Outside, the angel stood on the sidewalk and watched her until she turned the corner and was out of sight. He would have liked to follow her, but he knew that he wasn't supposed to interfere in The Boss's Plans.

Even if it was Thanksgiving.

He knew what that holiday meant to the people who lived on this particular part of the Earth, and he wondered how thankful her family would be, this year and in years to come.

He tilted his head up to look at the sky.

"I've always obeyed, always done what You wanted." His voice was bitter. "But You can't make me like it."

A moment later, the sidewalk was completely deserted. A flock of iridescent white doves fluttered skyward, dancing between the fat white snowflakes that continued to fall.
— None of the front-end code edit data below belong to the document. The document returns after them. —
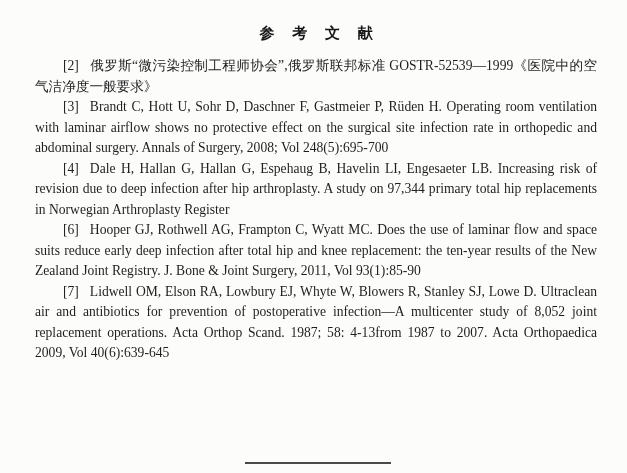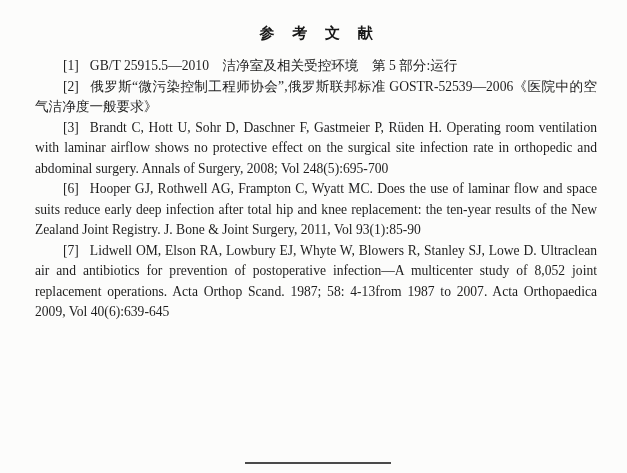--- a/index.html
+++ b/index.html
@@ -61,7 +61,6 @@
 
   <div class="ref-list">
 
-    <p class="ref"><span class="ref-label">[1]</span><span class="ref-text">GB/T 25915.5—2010　洁净室及相关受控环境　第 5 部分:运行</span></p>
 
     <p class="ref"><span class="ref-label">[2]</span><span class="ref-text">俄罗斯“微污染控制工程师协会”,俄罗斯联邦标准 GOSTR-52539—2006《医院中的空气洁净度一般要求》</span></p>
 

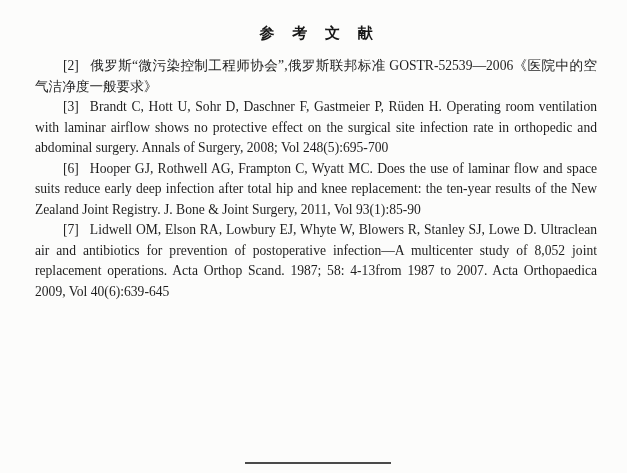--- a/index.html
+++ b/index.html
@@ -62,7 +62,7 @@
   <div class="ref-list">
 
 
-    <p class="ref"><span class="ref-label">[2]</span><span class="ref-text">俄罗斯“微污染控制工程师协会”,俄罗斯联邦标准 GOSTR-52539—2006《医院中的空气洁净度一般要求》</span></p>
+    <p class="ref"><span class="ref-label">[2]</span><span class="ref-text">俄罗斯“微污染控制工程师协会”,俄罗斯联邦标准 GOSTR-52539—1999《医院中的空气洁净度一般要求》</span></p>
 
     <p class="ref"><span class="ref-label">[3]</span><span class="ref-text">Brandt C, Hott U, Sohr D, Daschner F, Gastmeier P, Rüden H. Operating room ventilation with laminar airflow shows no protective effect on the surgical site infection rate in orthopedic and abdominal surgery. Annals of Surgery, 2008; Vol 248(5):695-700</span></p>
 

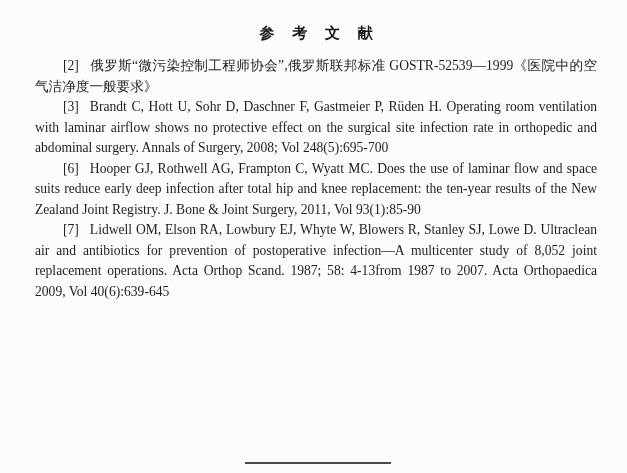--- a/index.html
+++ b/index.html
@@ -66,6 +66,7 @@
 
     <p class="ref"><span class="ref-label">[3]</span><span class="ref-text">Brandt C, Hott U, Sohr D, Daschner F, Gastmeier P, Rüden H. Operating room ventilation with laminar airflow shows no protective effect on the surgical site infection rate in orthopedic and abdominal surgery. Annals of Surgery, 2008; Vol 248(5):695-700</span></p>
 
+    <p class="ref"><span class="ref-label">[4]</span><span class="ref-text">Dale H, Hallan G, Hallan G, Espehaug B, Havelin LI, Engesaeter LB. Increasing risk of revision due to deep infection after hip arthroplasty. A study on 97,344 primary total hip replacements in Norwegian Arthroplasty Register</span></p>
 
 
     <p class="ref"><span class="ref-label">[6]</span><span class="ref-text">Hooper GJ, Rothwell AG, Frampton C, Wyatt MC. Does the use of laminar flow and space suits reduce early deep infection after total hip and knee replacement: the ten-year results of the New Zealand Joint Registry. J. Bone &amp; Joint Surgery, 2011, Vol 93(1):85-90</span></p>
There were hands grabbing her tearing her coat her clothes hurting her please don't please stop oh please a knife –

Jen stood in the alley, watching the three men who were crouched over a young woman lying in the bloodstained snow. They were doing terrible things to the poor woman, but for some reason she wasn't very concerned about it. It didn't have anything to do with her, after all.

She gradually became aware of a presence behind her, and she turned and looked into the blinding white light surrounding the Angel of Death.

And understood everything.

"Hey you," she said, and smiled.

Later, Gabriel stood on a large snow-covered porch on another street in another city, this one called Pittsburgh. The streets here were just as deserted as the place he had recently left, but this area – Shadyside, it was called – was quiet and suburban.

He wondered briefly what he was doing here, what had compelled him to come to this place.

No one should be alone on Thanksgiving.

It wasn't his holiday, but he found that he didn't want to be alone nonetheless… nor did he particularly want the company of his own kind at the moment. They had never lived as a human and so they just wouldn't understand.

He put his finger out and pressed the button by the door. He heard the faint chime of the doorbell from within the house, and then approaching footsteps and the sound of the door being unlocked.

The door opened, and Ben Finkelstein stood there, regarding him with a puzzled expression. He obviously didn't recognize Gabriel in the guise of a mortal, without his wings and his elaborate robes.

"Can I help – " Ben began.

A little red-hair girl came running into the foyer, eager to see who had come to visit. When she saw the angel, her eyes widened in surprise.

"Gabriel!" she exclaimed happily, and threw her arms around his waist.

"Hey, Kiddo," he said, patting her head.

Gabriel saw recognition fill Ben's eyes. "Please, come in," he invited, ushering the angel inside, into cozy, reassuring warmth and the tantalizing aromas of cooking food.

"I hope I'm not imposing – " he began.

"Don't be silly – everyone will be glad to see you!" Ben assured him.

"Thank you."

"Maureen!" Ben called over his shoulder. "Better set another place at the table!"